----- Extracted records
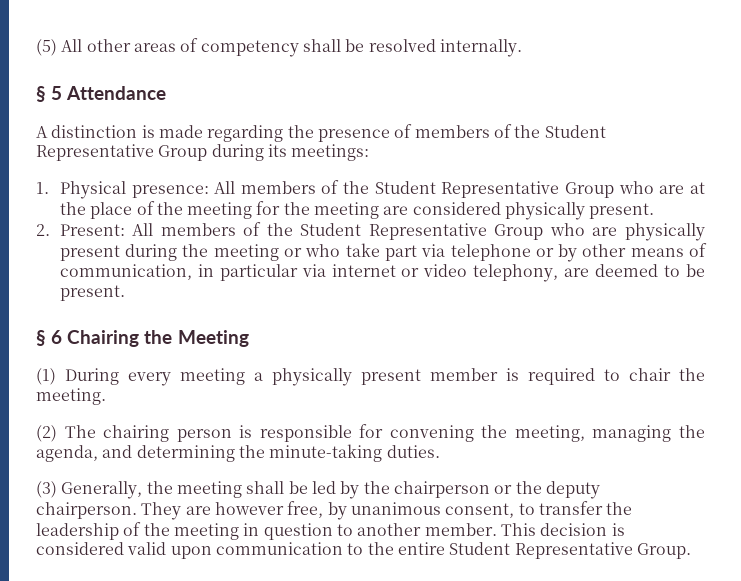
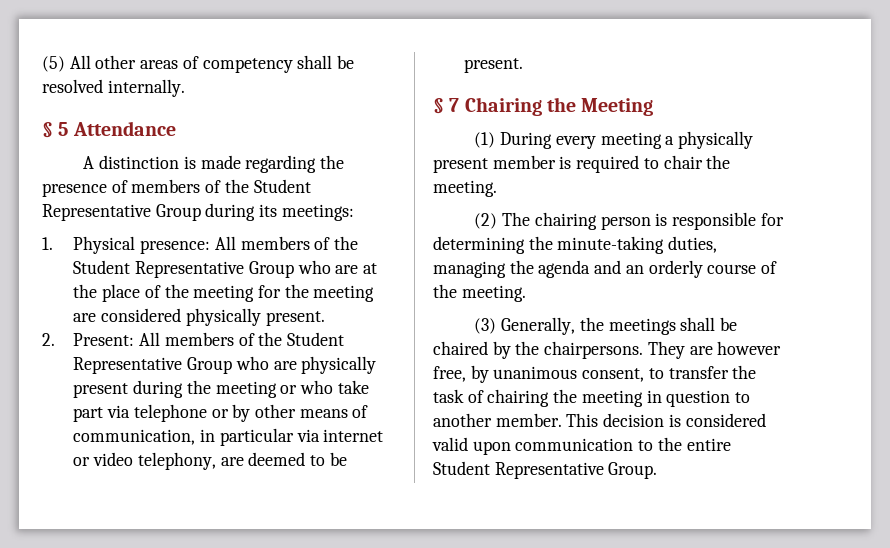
[51,330,63,344] 6 -> [449,98,460,112] 7
[389,425,705,442] [36,444,440,462] convening the meeting, managing the agenda, and determining the minute-taking duties. -> [433,236,718,254] [433,260,778,278] [433,284,526,302] determining the minute-taking duties, managing the agenda and an orderly course of the meeting.
[176,481,336,498] meeting shall be led -> [608,317,737,335] [433,341,488,355] meetings shall be chaired
[393,481,600,499] [36,502,137,519] chairperson or the deputy chairperson. -> [544,341,644,359] chairpersons.
[36,522,142,540] leadership of -> [433,389,550,407] task of chairing

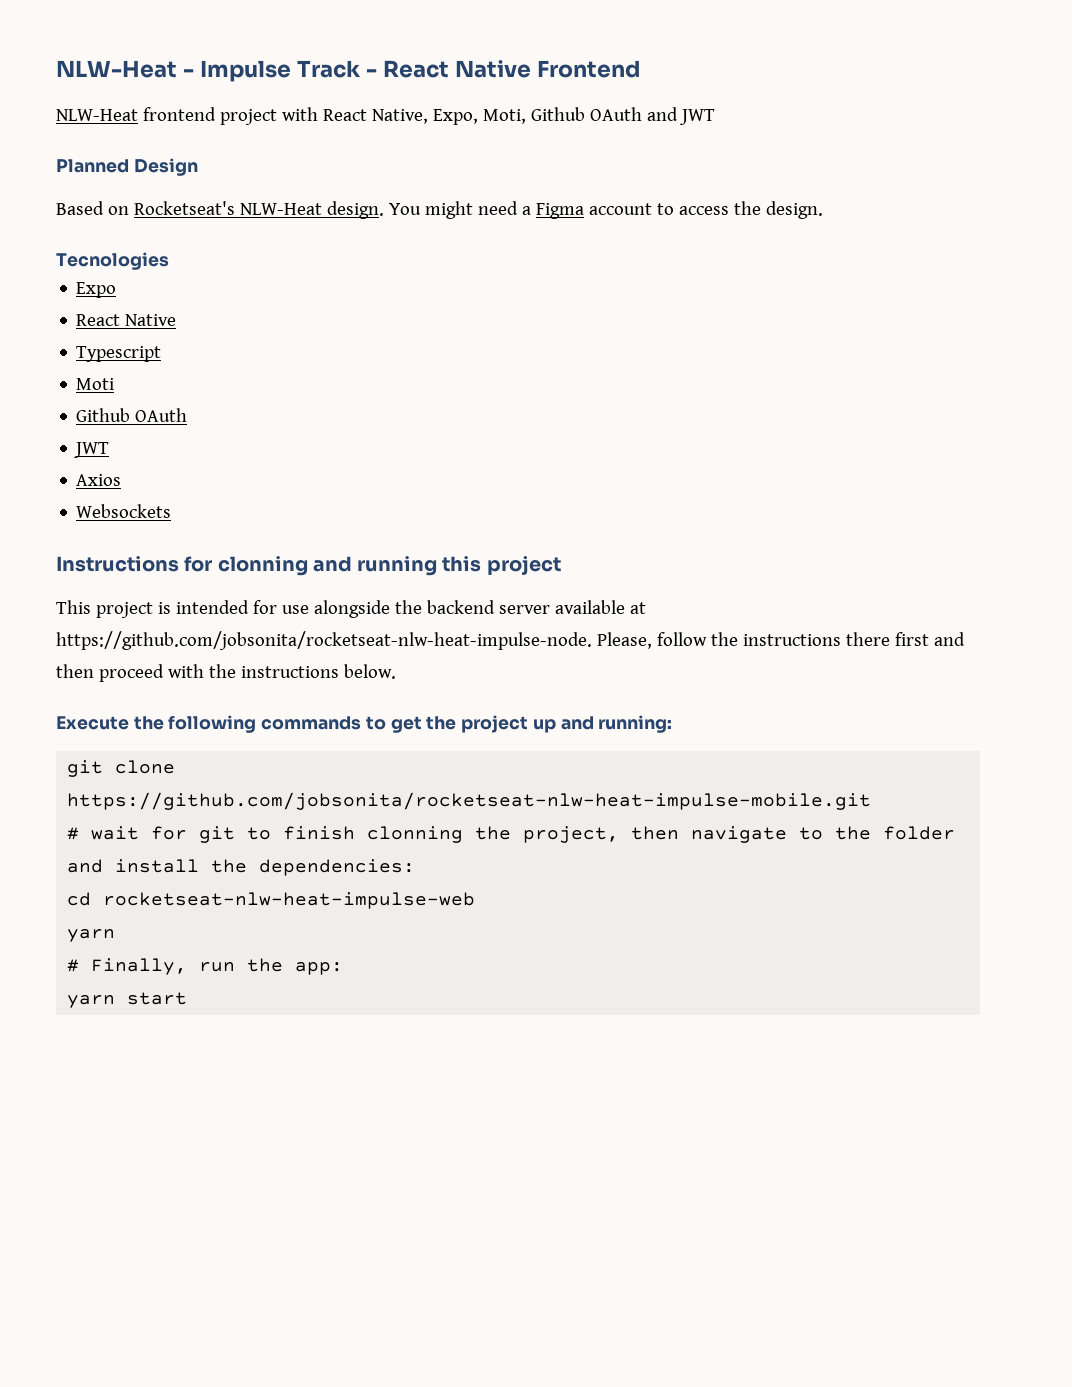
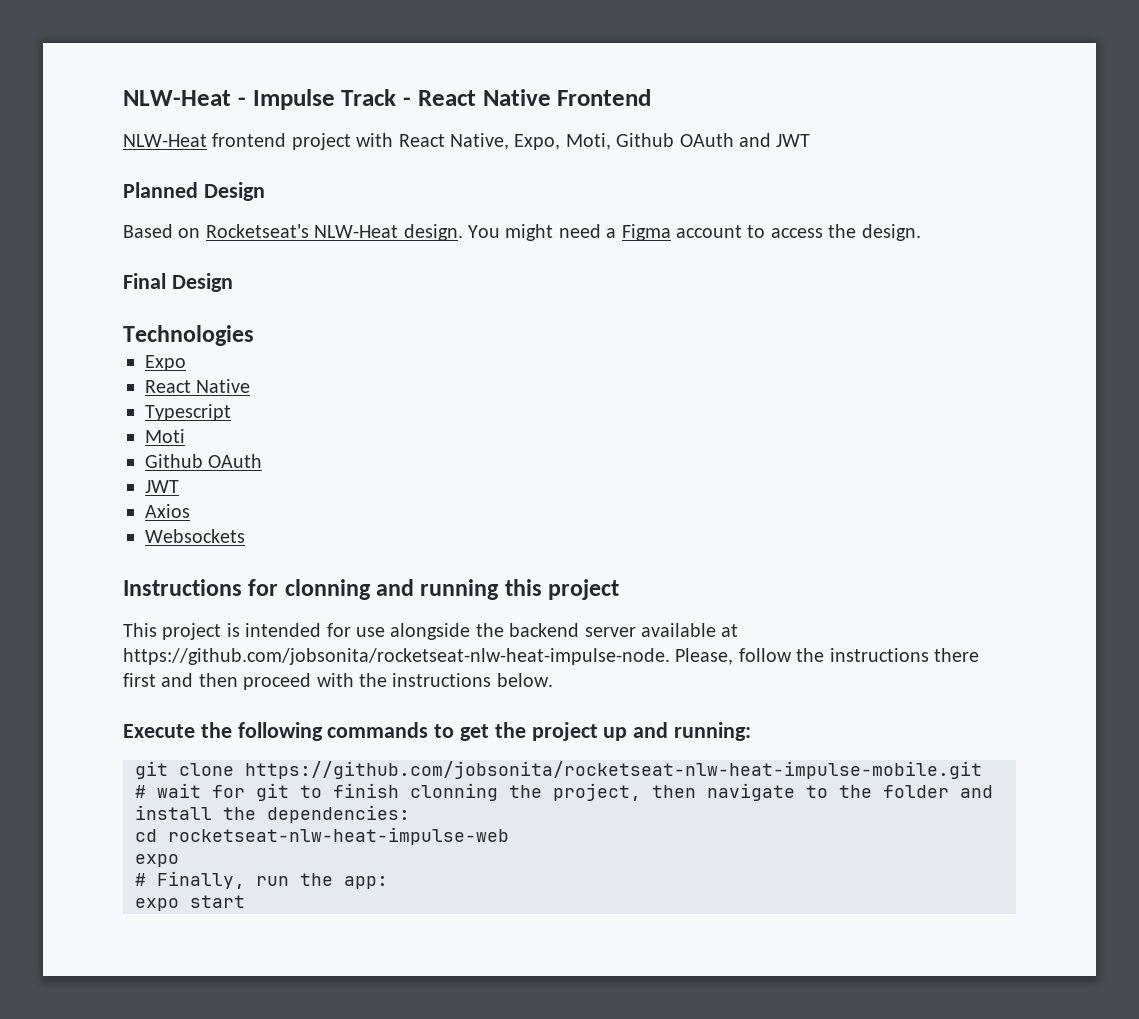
[56,252,169,270] Tecnologies -> [123,273,233,292] [123,325,254,346] Final Design // Technologies
[67,929,116,942] yarn -> [135,854,179,867] expo
[67,995,116,1008] yarn -> [135,898,179,911] expo

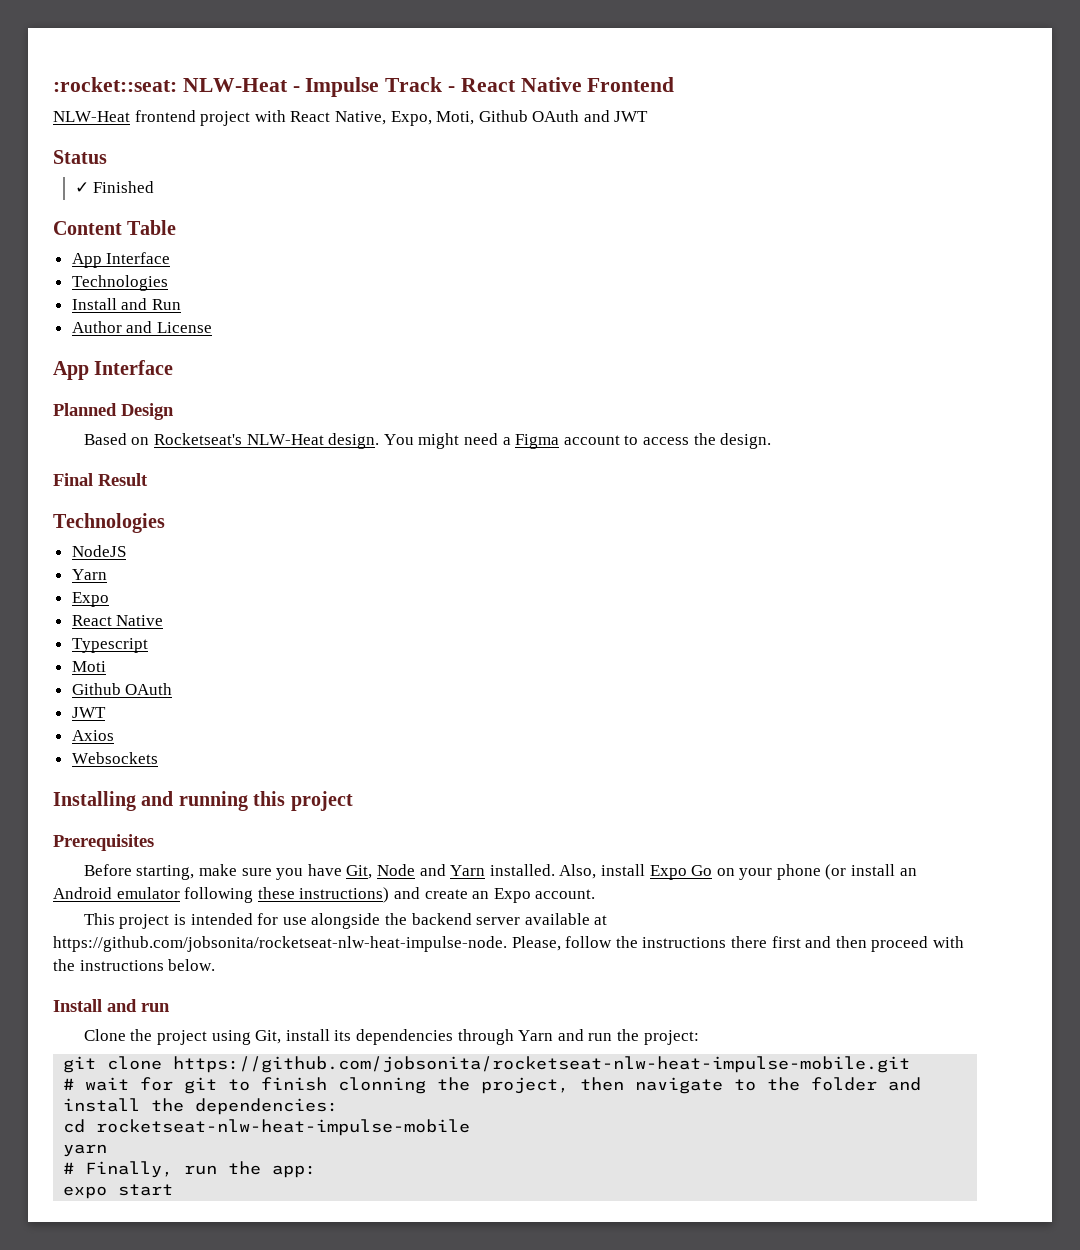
(123, 98) none -> [53,77,177,92] :rocket::seat:
(811, 140) none -> [53,150,107,164] [74,181,155,193] [53,220,177,235] [71,252,171,268] [71,275,168,291] [71,298,181,310] [71,321,212,333] [53,360,174,380] // Status // ✓ Finished // Content Table // App Interface // Technologies // Install and Run // Author and License // App Interface
[171,273,233,292] [123,325,254,346] Design // Technologies -> [98,473,148,486] [53,513,165,533] [71,545,126,557] [71,569,107,580] Result // Technologies // NodeJS // Yarn
[123,579,371,600] Instructions for clonning -> [53,791,136,811] Installing
(620, 589) none -> [53,834,154,851] [83,864,917,880] [53,887,596,903] // Prerequisites // Before starting, make sure you have Git, Node and Yarn installed. Also, install Expo Go on your phone (or install an Android emulator following these instructions) and create an Expo account.
[123,722,752,741] Execute the following commands to get the project up and running: -> [53,999,170,1012] [83,1029,699,1045] Install and run // Clone the project using Git, install its dependencies through Yarn and run the project:
[168,827,509,845] [135,854,179,867] rocketseat-nlw-heat-impulse-web // expo -> [96,1119,471,1136] [63,1144,108,1157] rocketseat-nlw-heat-impulse-mobile // yarn

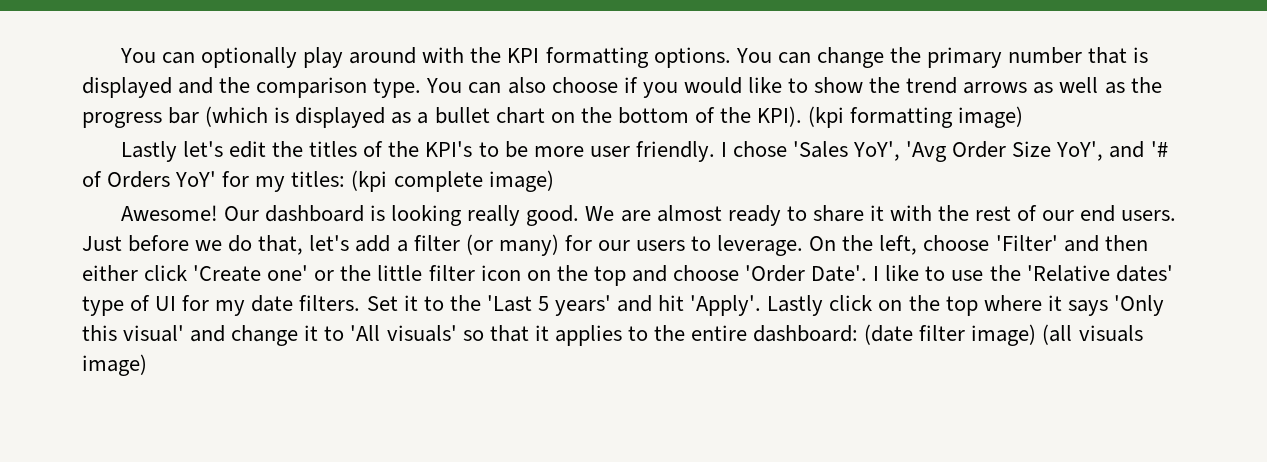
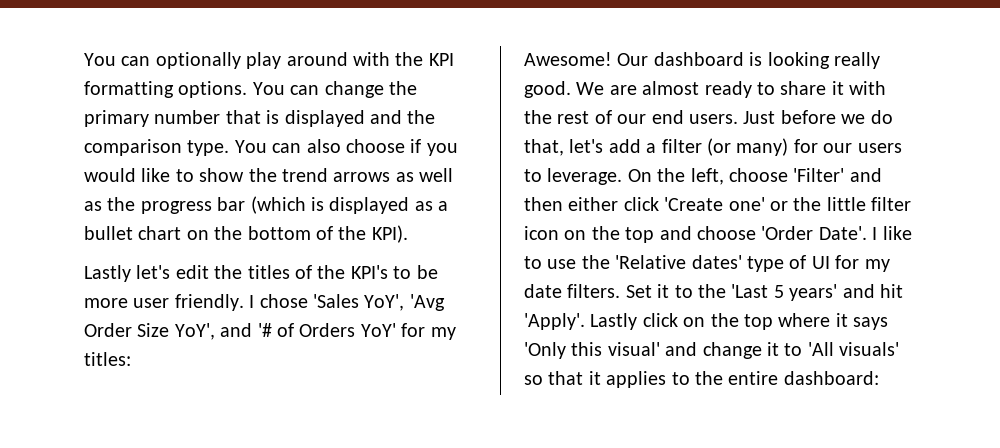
[808,106,1024,128] (kpi formatting image) -> (408, 234) none
[351,170,554,192] (kpi complete image) -> (131, 359) none
[864,324,1143,346] [82,354,147,376] (date filter image) (all visuals image) -> (879, 378) none

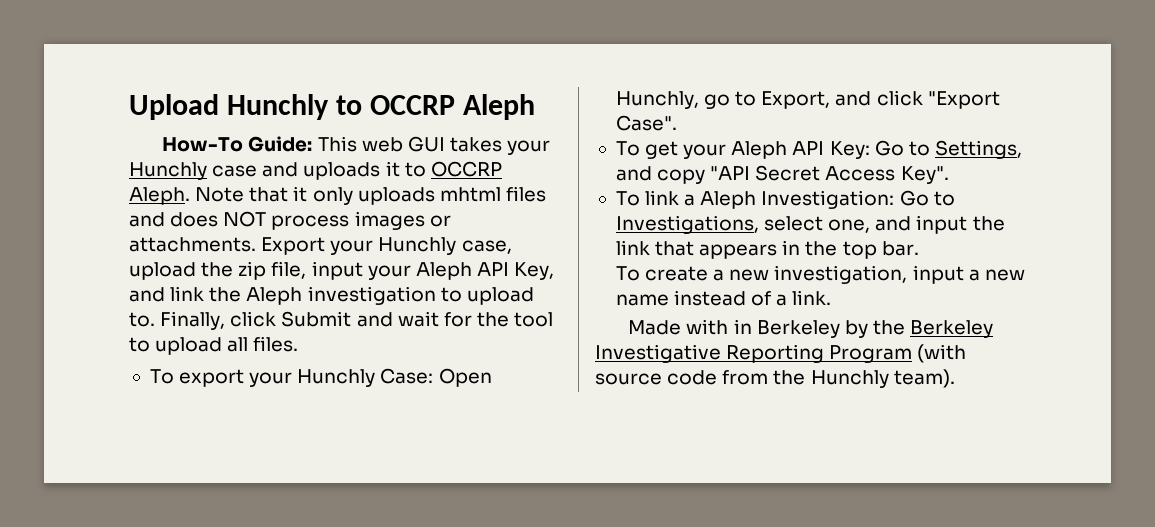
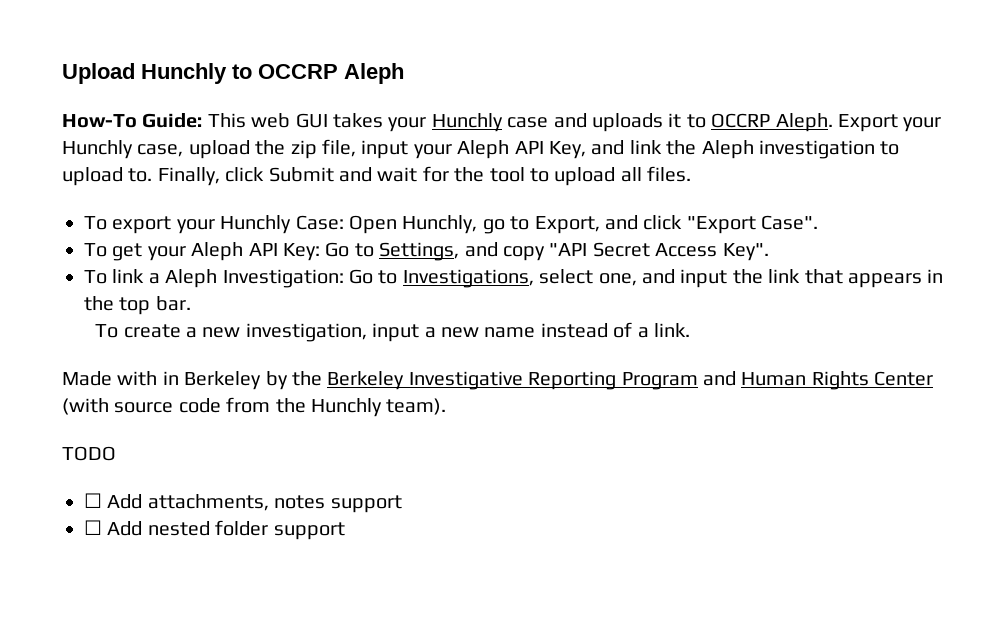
[195,186,546,205] [129,211,451,230] [129,237,256,252] Note that it only uploads mhtml files and does NOT process images or attachments. -> (833, 122) none
(913, 354) none -> [702,371,934,390] and Human Rights Center
(955, 378) none -> [62,446,116,461] [84,493,402,513] [84,520,345,540] // TODO // ☐ Add attachments, notes support // ☐ Add nested folder support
----------
What is needed – From the data above, output exactly the lines between the one containing "(620, 589) none" and the one containing "[123,722,752,741] Execute the", counting both of them.

Answer box –
(620, 589) none -> [53,834,154,851] [83,864,917,880] [53,887,596,903] // Prerequisites // Before starting, make sure you have Git, Node and Yarn installed. Also, install Expo Go on your phone (or install an Android emulator following these instructions) and create an Expo account.
[123,722,752,741] Execute the following commands to get the project up and running: -> [53,999,170,1012] [83,1029,699,1045] Install and run // Clone the project using Git, install its dependencies through Yarn and run the project:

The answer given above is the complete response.